> **How to complete this task**
Consider the data that follows and state how many lines contain the string "discount", using the number alone.

> **Given information**
-=-=-

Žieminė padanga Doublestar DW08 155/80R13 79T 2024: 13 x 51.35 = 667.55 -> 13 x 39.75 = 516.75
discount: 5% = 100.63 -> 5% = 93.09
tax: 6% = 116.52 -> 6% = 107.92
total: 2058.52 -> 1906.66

-=-=-

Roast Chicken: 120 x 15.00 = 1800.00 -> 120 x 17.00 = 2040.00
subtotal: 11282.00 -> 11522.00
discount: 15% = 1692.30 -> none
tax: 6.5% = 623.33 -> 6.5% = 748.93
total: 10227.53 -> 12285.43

-=-=-

> **Result of the exercise**
2